The simple application of subsection 116(5) in a
two-party transaction can be complicated by the introduction of an additional
party, such as is the case in the circumstances under appeal.
Here, each Non-Resident Vendor entered into a
Share Purchase Agreement under which an Annuitant was described as the
purchaser of Private Company Shares. However, each Non-Resident Vendor
transferred the Private Company Shares to Olympia, in trust for an RRSP, and
received payment of the purchase price for such shares from Olympia, in trust
for such RRSP.
This is the factual context in which the issues
in this appeal must be decided, having regard to the interpretations of
subsections 116(3) and (5) referred to above.
Judge Err in concluding that the Annuitants were not the Section 116 Purchasers
of the Private Company Shares?
The Appellant asserts that the Judge erred in
his interpretation of the Share Purchase Agreements when he concluded that the
Annuitants were not the Section 116 Purchasers of the Private Company Shares
under those agreements.
The Appellant acknowledges that since the
decision of the Supreme Court of Canada in Sattva Capital Corp. v. Creston
Moly Corp., 2014 SCC 53,  2 S.C.R. 633, the interpretation of a
contract is now a question of mixed fact and law in respect of which the
standard of review is that of palpable and overriding error. However, the
Appellant correctly asserts that if a question of law can be extricated from
such a question of mixed fact and law, then the standard of review in respect
of such a question remains that of correctness.
In this regard, the Appellant asserted at the
hearing that the Judge erred in law in his interpretation of the Share Purchase
Agreements by looking beyond the specific words of those agreements.
While this argument is not found in the
Appellant's factum, it is nonetheless readily disposed of.
First, in interpreting the Share Purchase
Agreements, it was permissible for the Judge to consider the circumstances that
surrounded those agreements. Of particular relevance in this regard is the
location of the agreements in the context of the RRSP regime under the Act.
Each Share Purchase Agreement refers to Olympia as trustee under an RRSP.
Moreover, the facts presented to the Judge for the purposes of the Rule 58
Question contain numerous references to RRSPs.
Secondly, the Judge referred to the additional
documents that were related to the Share Purchase Agreements. Of these, the
Directions are significant in that they demonstrate how and by whom the
purchase price was to be paid under each of those agreements. Reference to the
Directions was required because, as acknowledged by counsel for the Appellant,
none of those agreements contain any provision stipulating how the purchase
price of the Private Company Shares was to be paid.

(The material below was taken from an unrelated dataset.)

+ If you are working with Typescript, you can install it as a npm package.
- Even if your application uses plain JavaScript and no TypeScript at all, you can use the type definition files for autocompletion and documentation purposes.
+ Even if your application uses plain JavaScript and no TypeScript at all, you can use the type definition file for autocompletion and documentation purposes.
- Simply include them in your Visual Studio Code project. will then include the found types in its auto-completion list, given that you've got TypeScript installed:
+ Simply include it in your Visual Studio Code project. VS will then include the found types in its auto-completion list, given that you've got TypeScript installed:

Thus, I conclude that the Judge committed no
error of law in his approach to the interpretation of the Share Purchase
The Appellant asserts that the Judge should have
accepted that the Annuitants were the Section 116 Purchasers of the Private
Company Shares because they were named as such in the Share Purchase Agreements
and those agreements contained representations to the effect that the
Annuitants were purchasing such shares as principals and not as agents.
The Judge found that these contractual
stipulations were not determinative and that the Appellant's proposed
interpretation could not have been intended by the Annuitants or Olympia
because they would have resulted in taxable withdrawals from the Annuitants'
The Judge was clear in his finding that the
Annuitants were not intended to be the Section 116 Purchasers of the Private
Company Shares. At paragraph 34 of his reasons, he states:
 … However, in the present case, the
documents in aggregate determined Olympia would tender the purchase money, take
title and receive delivery of the shares: all of which facts were known,
acknowledged and consistent within the documents executed by the vendors or
their agents and counsel.
The Directions that were before the Judge
contradict the contractual stipulations relied upon by the Appellant. Under the
Directions that the Annuitants gave to Olympia, the Annuitants stipulated that
they were providing documents to Olympia that are "…

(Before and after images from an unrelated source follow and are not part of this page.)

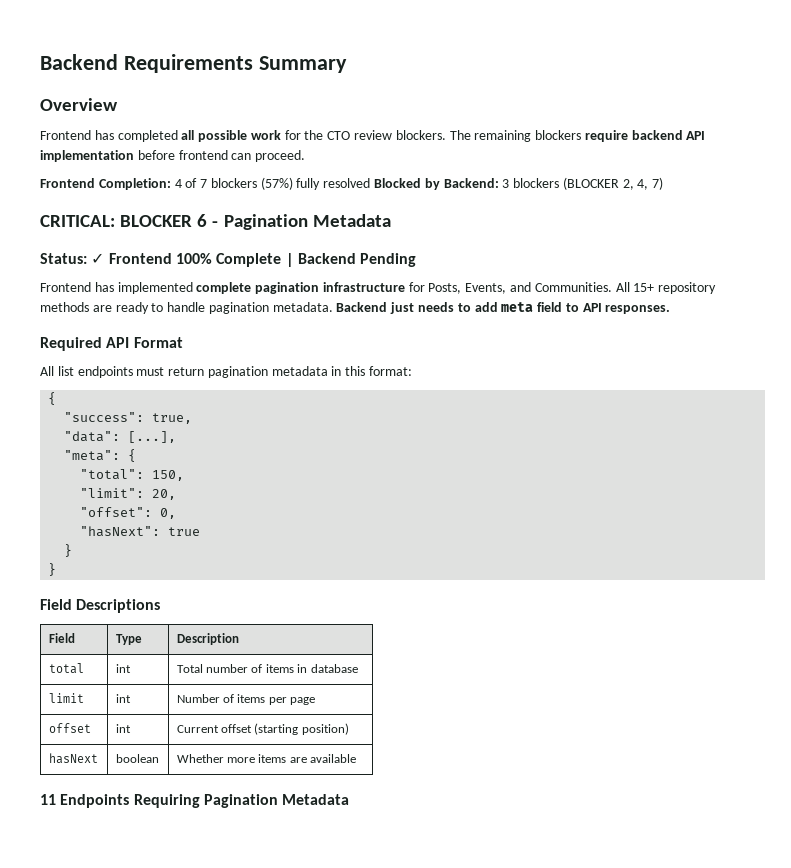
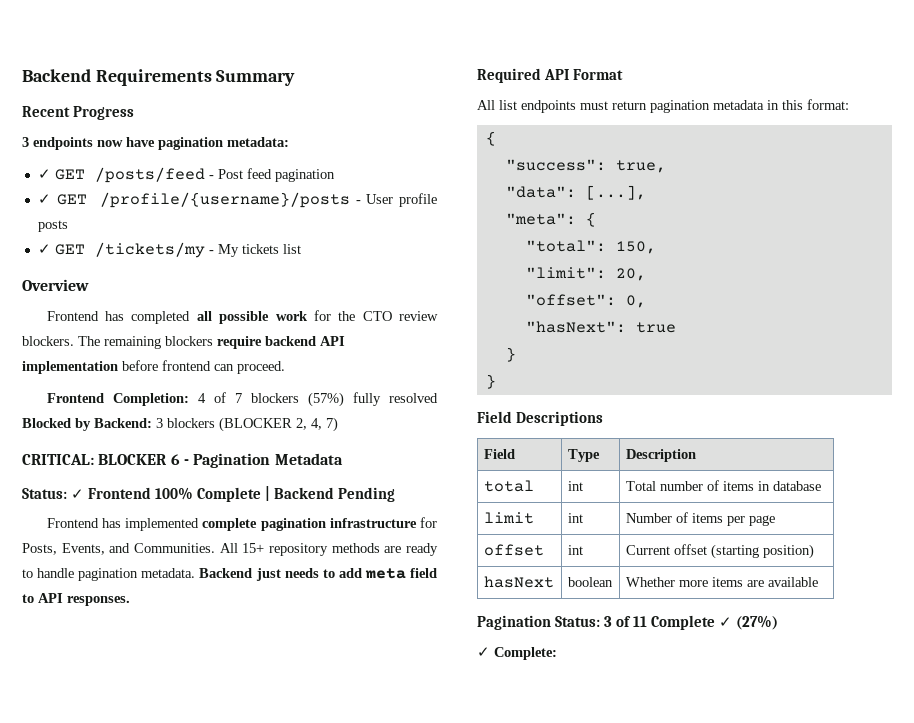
+ Recent Progress
+ 3 endpoints now have pagination metadata:
+ ✓ GET /posts/feed - Post feed pagination
+ ✓ GET /profile/{username}/posts - User profile posts
+ ✓ GET /tickets/my - My tickets list
- 11 Endpoints Requiring Pagination Metadata
+ Pagination Status: 3 of 11 Complete ✓ (27%)
+ ✓ Complete:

required by your firm to complete a purchase of shares of a privately held
corporation by my RRSP account." The Directions go on to admonish
Olympia to "… proceed to transfer and close on the
purchase agreement with all reasonable haste."
These stipulations in the Directions support the
Judge's conclusion that the Annuitants participated in the Share Purchase
Agreements in a representative capacity and not as purchasers of the Private
Company Shares in their own right. In addition, if the Annuitants had been the
Section 116 Purchasers of such shares, then RRSP withdrawals would have occurred
and Olympia would have been obligated to make the tax withholdings contemplated
by paragraph 153(1)(j). The fact that no such withholdings were made by
Olympia provides additional support for the Judge's conclusion.

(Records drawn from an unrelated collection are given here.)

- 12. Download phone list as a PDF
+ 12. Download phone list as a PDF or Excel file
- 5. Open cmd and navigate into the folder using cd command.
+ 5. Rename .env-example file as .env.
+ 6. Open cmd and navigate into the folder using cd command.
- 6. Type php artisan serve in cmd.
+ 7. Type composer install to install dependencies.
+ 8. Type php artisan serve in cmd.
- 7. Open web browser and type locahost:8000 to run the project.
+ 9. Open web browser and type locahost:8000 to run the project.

The Appellant also asserts that the Annuitants
must have been the Section 116 Purchasers of the Private Company Shares because
they acquired all of the incidents of ownership of those shares, such as use,
possession and risk, citing R. v. Wardean Drilling Ltd.,  2 Ex
C.R. 166,  C.T.C. 265 as support for this assertion. At the same time,
the Appellant's counsel asserted that the funds that emanated from Olympia, as
trustee of the RRSP Trusts, constituted payment of the purchase price of the
Private Company Shares. With respect, these two assertions are contradictory
and both cannot be valid.
In the circumstances, the latter assertion is by
far the more plausible. As noted above, if it were otherwise, the emanation of
funds from the RRSP Trusts would have to be characterized as taxable withdrawals
by the Annuitants from their RRSPs, a consequence that could not have been
intended. In my view, the Appellant's assertion that the purchase price was
paid out of the RRSP Trusts belies the Appellant's other assertion that the
Annuitants acquired "use, possession and
risk" in respect of the Private Company Shares. Instead, the
Appellant's assertion that the purchase price of the Private Company Shares was
paid out of the RRSP Trusts fully supports the Judge's conclusion that the
Annuitants were not the Section 116 Purchasers of the Private Company Shares.
For these reasons, it is my view that the Judge
made no reviewable error in concluding that the Annuitants were not the Section
116 Purchasers of the Private Company Shares under the Share Purchase
Judge Err in concluding that Olympia was the Section 116 Purchaser of the
Private Company Shares?
Assuming that the Annuitants were not the
Section 116 Purchasers of the Private Company Shares, the Appellant asserts
that it could only be regarded as the Section 116 Purchaser in its capacity as
trustee of the RRSP Trusts and not in its "personal"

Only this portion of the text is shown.